Task instructions
Starting from the line that contains "10 | _runtime: 2.53 -> 2.54", output every remaining line of the records below exactly as it appears, that line and the last one included.

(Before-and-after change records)

+--

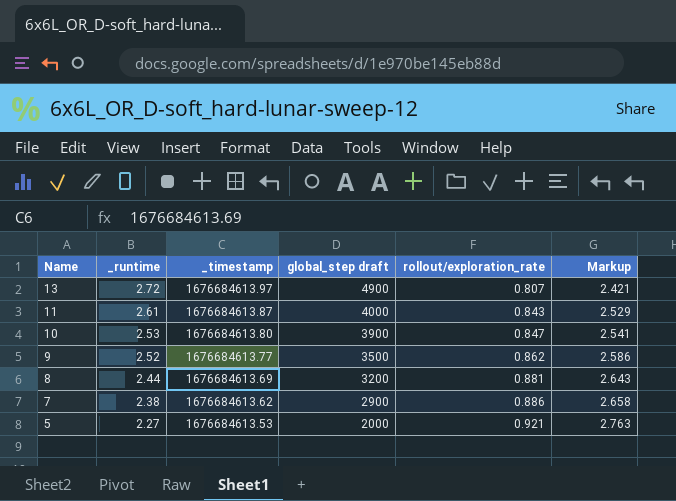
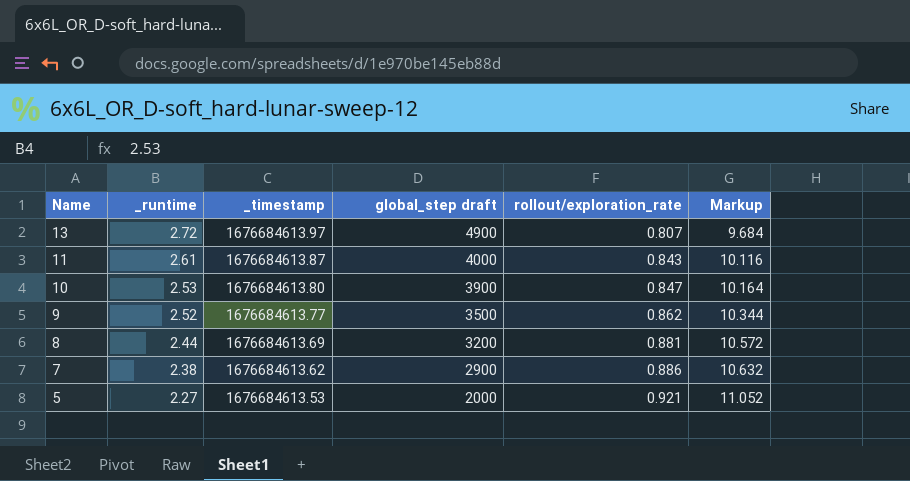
column Markup | formula: [rollout/exploration_rate] * 3 -> [rollout/exploration_rate] * 12

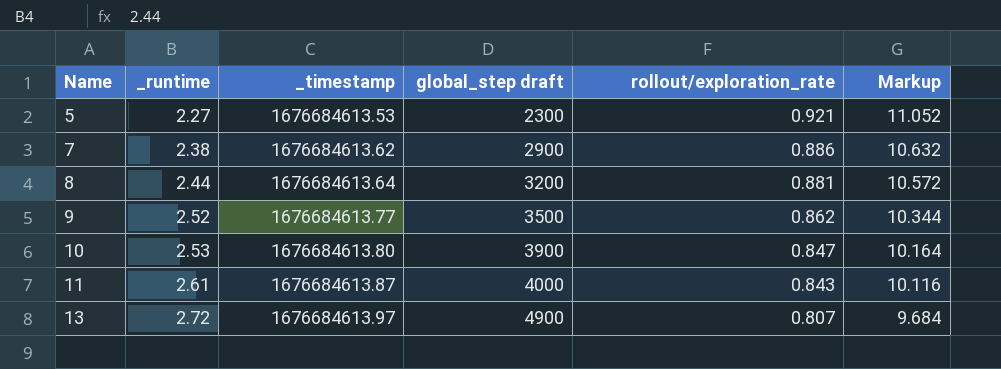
row order: Name descending -> Name ascending
5 | global_step draft: 2000 -> 2300
8 | _timestamp: 1676684613.69 -> 1676684613.64

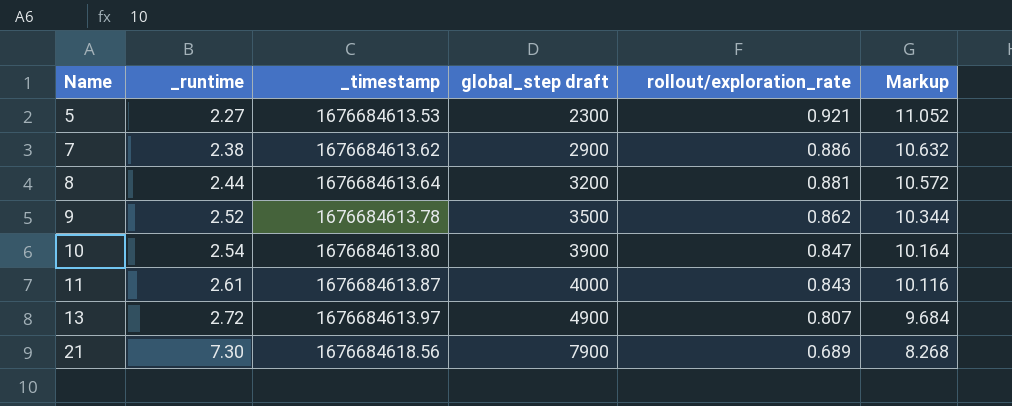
9 | _timestamp: 1676684613.77 -> 1676684613.78
10 | _runtime: 2.53 -> 2.54
row 21: none -> 7.30 | 1676684618.56 | 7900 | 0.689 | 8.268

+--

Answer box
10 | _runtime: 2.53 -> 2.54
row 21: none -> 7.30 | 1676684618.56 | 7900 | 0.689 | 8.268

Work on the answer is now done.